Os termos inspeção não destrutiva, ensaio não destrutivo, exame não destrutivo e avaliação não destrutiva são comumente usados como sinônimos.
Em geral, os testes não destrutivos fornecem dados menos precisos sobre o estado da variável a ser medida do que os testes destrutivos. Porém, costumam ser mais baratos para o proprietário da peça a ser examinada, pois não envolvem sua destruição. Às vezes, os ensaios não destrutivos buscam apenas verificar a homogeneidade e continuidade do material analisado, por isso são complementados com dados de ensaios destrutivos.
A ampla aplicação de métodos de ensaios não destrutivos em materiais é resumida nos três grupos a seguir:
• - Defectologia. Permite a detecção de descontinuidades, avaliação de corrosão e deterioração por agentes ambientais, determinação de tensões, detecção de vazamentos.

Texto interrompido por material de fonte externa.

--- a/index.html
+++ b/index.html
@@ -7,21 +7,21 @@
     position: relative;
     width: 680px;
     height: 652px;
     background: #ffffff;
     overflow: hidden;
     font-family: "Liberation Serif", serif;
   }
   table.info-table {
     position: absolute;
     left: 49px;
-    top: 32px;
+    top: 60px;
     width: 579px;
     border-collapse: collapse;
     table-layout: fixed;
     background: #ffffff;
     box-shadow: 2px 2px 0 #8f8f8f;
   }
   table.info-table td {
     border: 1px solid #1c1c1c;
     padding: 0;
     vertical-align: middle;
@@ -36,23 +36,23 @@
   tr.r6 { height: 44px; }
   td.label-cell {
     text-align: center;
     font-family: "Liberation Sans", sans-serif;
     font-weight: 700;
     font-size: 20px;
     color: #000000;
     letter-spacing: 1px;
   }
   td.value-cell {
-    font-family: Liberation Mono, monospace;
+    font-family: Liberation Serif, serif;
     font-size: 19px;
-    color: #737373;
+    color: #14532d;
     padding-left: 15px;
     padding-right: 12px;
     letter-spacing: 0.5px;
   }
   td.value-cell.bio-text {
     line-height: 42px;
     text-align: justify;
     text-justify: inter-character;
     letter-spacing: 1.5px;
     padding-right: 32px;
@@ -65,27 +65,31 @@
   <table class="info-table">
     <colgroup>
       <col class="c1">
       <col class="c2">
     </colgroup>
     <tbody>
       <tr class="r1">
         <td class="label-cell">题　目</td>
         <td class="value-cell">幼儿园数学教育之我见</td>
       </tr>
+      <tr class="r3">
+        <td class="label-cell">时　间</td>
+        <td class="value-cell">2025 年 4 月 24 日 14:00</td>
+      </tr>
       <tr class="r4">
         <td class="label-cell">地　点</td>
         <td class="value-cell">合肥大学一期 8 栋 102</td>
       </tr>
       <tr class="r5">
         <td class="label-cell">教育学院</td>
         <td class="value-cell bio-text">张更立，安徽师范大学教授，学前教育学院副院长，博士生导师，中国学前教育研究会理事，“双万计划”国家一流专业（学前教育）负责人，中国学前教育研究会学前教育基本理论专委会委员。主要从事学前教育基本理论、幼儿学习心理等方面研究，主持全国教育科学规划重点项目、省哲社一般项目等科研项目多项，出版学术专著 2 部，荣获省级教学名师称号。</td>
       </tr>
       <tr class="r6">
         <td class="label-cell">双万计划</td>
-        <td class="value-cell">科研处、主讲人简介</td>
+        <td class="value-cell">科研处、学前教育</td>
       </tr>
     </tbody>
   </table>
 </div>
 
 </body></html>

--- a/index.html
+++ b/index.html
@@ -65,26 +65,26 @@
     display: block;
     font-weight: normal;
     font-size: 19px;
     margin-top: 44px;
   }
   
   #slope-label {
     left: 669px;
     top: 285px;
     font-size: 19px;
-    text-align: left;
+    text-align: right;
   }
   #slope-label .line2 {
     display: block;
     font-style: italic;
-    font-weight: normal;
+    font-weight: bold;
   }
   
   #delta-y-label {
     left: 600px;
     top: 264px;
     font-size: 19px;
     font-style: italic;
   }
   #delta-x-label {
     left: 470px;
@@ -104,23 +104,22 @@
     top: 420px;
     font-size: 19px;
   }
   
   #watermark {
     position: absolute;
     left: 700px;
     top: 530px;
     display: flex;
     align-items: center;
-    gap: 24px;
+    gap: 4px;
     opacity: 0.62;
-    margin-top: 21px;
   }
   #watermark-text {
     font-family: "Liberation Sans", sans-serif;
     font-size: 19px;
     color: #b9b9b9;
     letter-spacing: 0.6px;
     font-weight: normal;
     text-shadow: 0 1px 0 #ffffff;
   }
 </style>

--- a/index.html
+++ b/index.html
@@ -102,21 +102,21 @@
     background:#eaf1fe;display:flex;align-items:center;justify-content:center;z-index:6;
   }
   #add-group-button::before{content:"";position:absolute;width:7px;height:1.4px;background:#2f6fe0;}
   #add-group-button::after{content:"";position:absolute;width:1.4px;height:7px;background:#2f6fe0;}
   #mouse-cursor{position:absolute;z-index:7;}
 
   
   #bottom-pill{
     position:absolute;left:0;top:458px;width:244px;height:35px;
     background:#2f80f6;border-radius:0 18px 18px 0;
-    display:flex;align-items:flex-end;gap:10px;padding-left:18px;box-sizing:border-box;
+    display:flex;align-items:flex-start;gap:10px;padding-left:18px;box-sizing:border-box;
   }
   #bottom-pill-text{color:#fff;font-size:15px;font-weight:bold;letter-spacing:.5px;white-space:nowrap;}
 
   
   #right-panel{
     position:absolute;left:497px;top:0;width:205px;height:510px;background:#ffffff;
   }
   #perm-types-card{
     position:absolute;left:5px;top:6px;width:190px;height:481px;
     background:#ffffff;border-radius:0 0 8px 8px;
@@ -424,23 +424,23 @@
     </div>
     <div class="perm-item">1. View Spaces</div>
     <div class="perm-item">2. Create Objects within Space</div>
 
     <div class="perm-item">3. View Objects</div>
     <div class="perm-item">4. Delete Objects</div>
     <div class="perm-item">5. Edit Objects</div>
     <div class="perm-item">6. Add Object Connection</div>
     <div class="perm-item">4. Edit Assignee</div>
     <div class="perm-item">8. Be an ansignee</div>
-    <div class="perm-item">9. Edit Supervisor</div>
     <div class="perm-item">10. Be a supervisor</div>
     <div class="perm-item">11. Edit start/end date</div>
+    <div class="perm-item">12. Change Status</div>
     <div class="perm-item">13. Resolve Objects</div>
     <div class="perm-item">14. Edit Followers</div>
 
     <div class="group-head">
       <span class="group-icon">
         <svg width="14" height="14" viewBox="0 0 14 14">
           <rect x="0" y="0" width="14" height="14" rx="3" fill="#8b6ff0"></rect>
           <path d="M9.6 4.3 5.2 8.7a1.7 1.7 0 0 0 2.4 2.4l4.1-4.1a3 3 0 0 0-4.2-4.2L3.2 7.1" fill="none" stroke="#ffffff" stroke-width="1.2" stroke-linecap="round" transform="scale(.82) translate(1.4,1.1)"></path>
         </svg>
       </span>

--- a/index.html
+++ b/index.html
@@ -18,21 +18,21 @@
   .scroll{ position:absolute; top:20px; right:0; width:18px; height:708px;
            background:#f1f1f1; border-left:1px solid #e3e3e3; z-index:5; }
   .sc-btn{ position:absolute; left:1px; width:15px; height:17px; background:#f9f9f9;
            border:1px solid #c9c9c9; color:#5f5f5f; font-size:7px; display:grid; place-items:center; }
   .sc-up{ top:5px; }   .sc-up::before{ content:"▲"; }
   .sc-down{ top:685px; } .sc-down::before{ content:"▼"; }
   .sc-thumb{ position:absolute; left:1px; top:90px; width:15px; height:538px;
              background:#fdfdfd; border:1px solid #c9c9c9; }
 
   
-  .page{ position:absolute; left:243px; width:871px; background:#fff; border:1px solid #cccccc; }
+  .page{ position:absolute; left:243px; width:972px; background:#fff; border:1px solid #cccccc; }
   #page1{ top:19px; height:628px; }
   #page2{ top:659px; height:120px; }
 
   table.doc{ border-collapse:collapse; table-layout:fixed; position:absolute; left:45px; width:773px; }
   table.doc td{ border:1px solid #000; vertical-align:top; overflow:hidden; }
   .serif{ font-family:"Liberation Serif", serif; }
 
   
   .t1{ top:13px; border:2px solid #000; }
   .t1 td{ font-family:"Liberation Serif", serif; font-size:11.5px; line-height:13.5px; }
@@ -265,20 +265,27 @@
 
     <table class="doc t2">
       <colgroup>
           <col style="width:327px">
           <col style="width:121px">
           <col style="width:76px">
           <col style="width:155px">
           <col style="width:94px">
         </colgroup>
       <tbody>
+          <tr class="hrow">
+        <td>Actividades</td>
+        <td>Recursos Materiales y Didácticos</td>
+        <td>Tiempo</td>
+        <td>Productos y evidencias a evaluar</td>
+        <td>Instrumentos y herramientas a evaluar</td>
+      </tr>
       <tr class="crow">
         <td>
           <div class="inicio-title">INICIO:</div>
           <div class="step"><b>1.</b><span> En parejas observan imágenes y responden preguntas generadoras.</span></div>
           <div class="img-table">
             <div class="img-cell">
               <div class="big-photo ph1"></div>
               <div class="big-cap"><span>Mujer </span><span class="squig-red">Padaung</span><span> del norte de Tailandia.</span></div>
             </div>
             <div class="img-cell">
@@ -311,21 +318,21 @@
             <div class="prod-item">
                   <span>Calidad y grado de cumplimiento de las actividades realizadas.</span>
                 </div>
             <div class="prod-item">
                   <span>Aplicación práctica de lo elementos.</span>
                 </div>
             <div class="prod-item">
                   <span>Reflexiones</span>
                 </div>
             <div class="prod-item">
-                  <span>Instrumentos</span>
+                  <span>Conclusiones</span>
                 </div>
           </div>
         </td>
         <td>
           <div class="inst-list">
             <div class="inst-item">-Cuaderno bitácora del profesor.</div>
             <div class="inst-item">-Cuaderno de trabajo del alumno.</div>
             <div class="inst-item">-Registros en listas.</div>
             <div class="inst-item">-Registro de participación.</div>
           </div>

• - Caracterização. Avaliação das características químicas, estruturais, mecânicas e tecnológicas dos materiais; propriedades físicas (elásticas, elétricas e eletromagnéticas); transferências de calor e rastreamento isotérmico.
• - Metrologia. Controle de espessura; medições de espessura unilaterais, medições de espessura de revestimento; níveis de enchimento.
Fundo
Os testes não destrutivos são praticados há muitas décadas. Existe um registro desde 1868, quando o trabalho com campos magnéticos começou. Um dos métodos mais utilizados foi a detecção de trincas superficiais em rodas e eixos ferroviários. As peças foram imersas em óleo, depois limpas e polvilhadas com pó. Quando houve trinca, o óleo que vazou na descontinuidade molhou a poeira que se espalhou, indicando que o componente estava danificado. Isto levou à formulação de novos óleos que seriam usados especificamente para realizar estas e outras inspeções, e esta técnica de inspeção é agora chamada de teste de penetrante (TP).